Я взял нож, провел ладонью по лезвию, чтобы очистить его от помидорного семени, оставшегося со вчерашнего дня, и приставил острие к хрупкой арбузной корке (нож был пастушеский, мастерски сработанный деревенским кузнецом); резкий толчок руки — и родился звук, который побежал по корке, оставляя за собой трещину, глубокую и красную изнутри. Еще мгновение — и эта извивающаяся трещина обежала арбуз, и он, расколовшись на две половины, покатился по земле.

— От тебя костер и задушевная беседа, а от меня и моего друга три луны: одна на небе и две на земле! — улыбнувшись, сказал паренек. — Пусть светятся, а мы им порадуемся…

— Ты радуйся, а мне дай нож. Есть хочу! — грубо сказал Лесной Царь, и я, только что любовавшийся его плавной походкой, его пальцами, наполнившими мне душу мелодиями ночной бахчи, взглянул на него неприятно пораженный.

— Значит, мне эти две, — сказал он и сгреб обе половины разрезанного арбуза, — а вы можете поделить вон ту, что висит над вырубкой. Боюсь только, нож затупите, пока будете резать…

Сам он уже пробовал первый кусок. Арбуз, видно, был сладкий и сочный, потому что лесник жадно вырывал большими, торчавшими вперед зубами огромные куски и глотал их, вытягивая шею; по шее пробегал неверный отсвет костра, и отросшая за неделю щетина топорщилась.

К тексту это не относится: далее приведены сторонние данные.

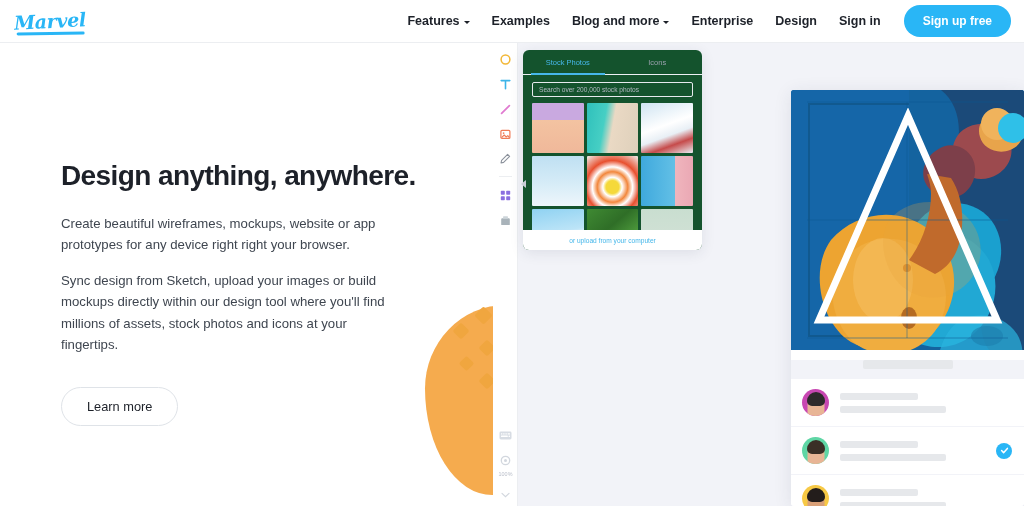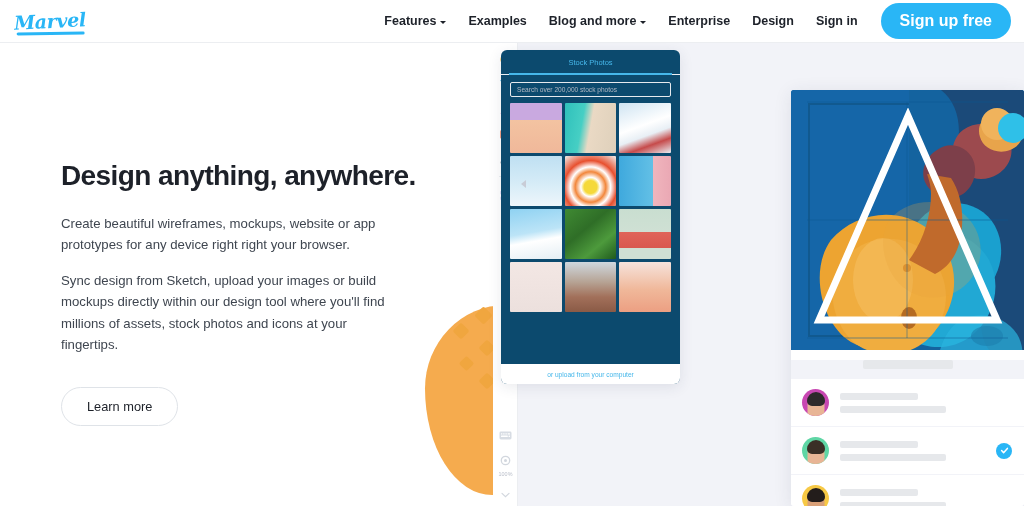--- a/index.html
+++ b/index.html
@@ -68,7 +68,7 @@
     margin-left: 12px;
     background: #29b6f6;
     color: #fff;
-    font-size: 16px;
+    font-size: 12px;
     font-weight: 700;
     border: none;
     border-radius: 20px;

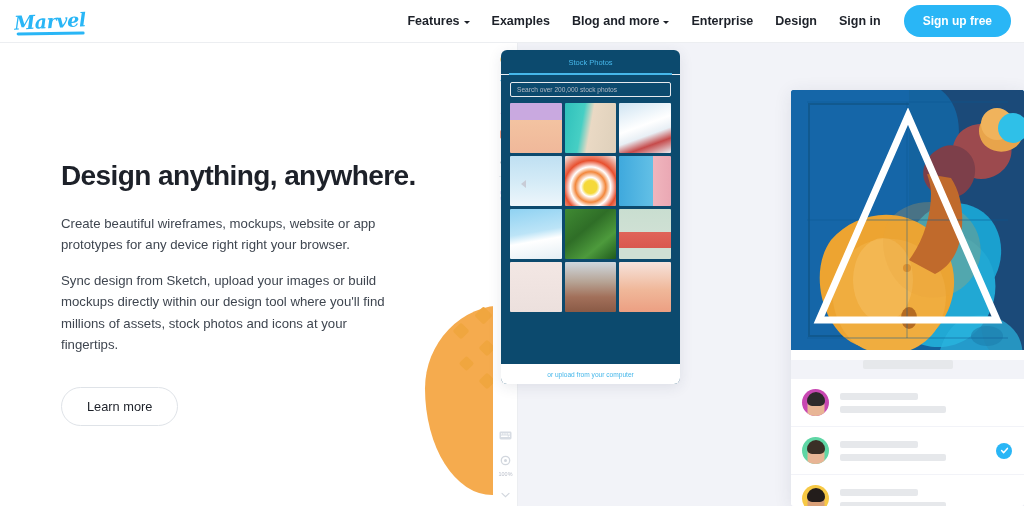--- a/index.html
+++ b/index.html
@@ -182,9 +182,9 @@
   
   .panel {
     position: absolute;
-    left: 501px; top: 50px;
-    width: 179px; height: 334px;
-    background: #0c4a6e;
+    left: 523px; top: 50px;
+    width: 179px; height: 200px;
+    background: #14532d;
     border-radius: 6px;
     box-shadow: 0 3px 14px rgba(40,50,80,0.10);
     z-index: 20;

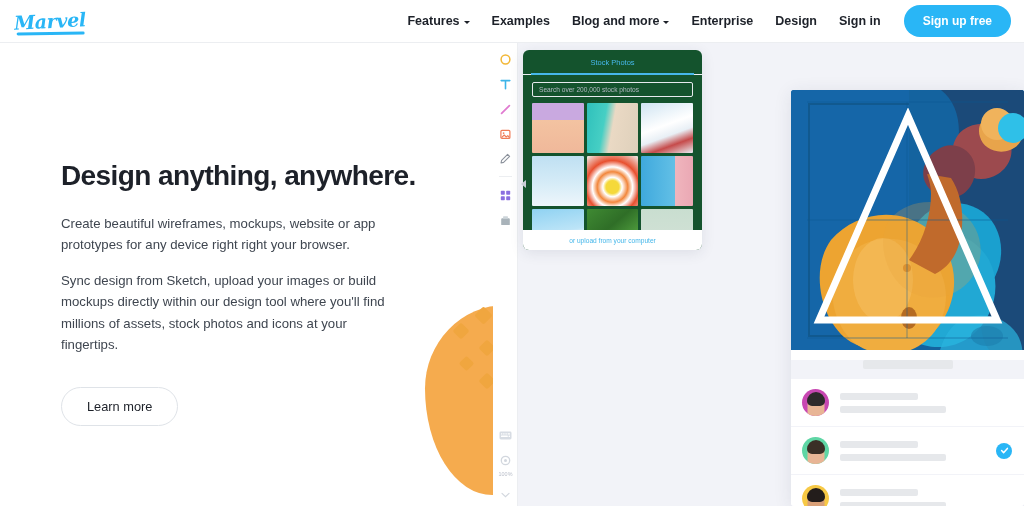--- a/index.html
+++ b/index.html
@@ -443,6 +443,7 @@
   <div class="panel">
     <div class="panel-tabs">
       <div class="panel-tab active">Stock Photos</div>
+      <div class="panel-tab">Icons</div>
     </div>
     <div class="panel-search">Search over 200,000 stock photos</div>
     <div class="photo-grid" id="photo-grid">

— Не все в этом мире сводится к еде. Порой человеку достаточно прикоснуться к чему–нибудь красивому, — возразил было я, но сам смутился от ходульности своих слов.

— А мне недостаточно! — вытирая рот рукавом рубахи, сказал Лесной Царь (рукав порозовел от арбузного сока). — Ты можешь лето прошляться по лесу, сбивая ноги о коряги и раздираясь в кровь о колючки, чтобы осенью все деньги потратить на книжки и другую ерунду, а мне надо купить хлеба ребятишкам, корма поросенку и гвоздей, чтобы сколотить свинарник… Я люблю и бабу ущипнуть, и рюмочку пропустить — вот ради чего я таскаюсь по лесам и оврагам. Ты можешь издали порадоваться пестрой бабьей юбке, а для меня это дело пустое. Мне нужно руками ее измять, нужно, чтобы баба побрыкалась, прикинулась, будто сопротивляется…

— До чего же мы дойдем? — поддержал меня паренек. — До состояния домашней скотины, которая тогда только и рада, когда ей подбросят в ясли немного сенца?..

— Дойдет до того, до чего ваши забитые чепухой черепушки никогда не дойдут! — сказал Лесной Царь и повернул к пареньку лицо, наполовину затененное козырьком, — Ты мне денежки подавай, а не пустые наставления. Я постарше тебя, и эта башка — может, она и кажется тебе дурной — до многого доперла. Жизнь тебя еще пообломает, коли живы будем, встретимся еще где–нибудь на ярмарке — только гора с горой не сходится, — позовешь ты меня в корчму, угостишь пивцом и — дай бог, чтоб набрался ты к тому времени ума–разума, — скажешь: «Прав ты был, дяденька, когда балакали мы с тобой у костра. Кружился я попусту, как летучая мышь вокруг луны. Глупость моя от доброты шла…» А я тебе отвечу: «Держи кулак наготове и время от времени подноси его к чужому носу — пусть уважают, так их разэтак!»

Я смотрел на него (он доедал уже последний кусок арбуза, врезаясь ножом до самой зеленой корки) и всей душой желал, чтобы не нашлось на свете такой корчмы, где бы Лесной Царь мог встретиться с моим другом и сказать ему свои горькие слова.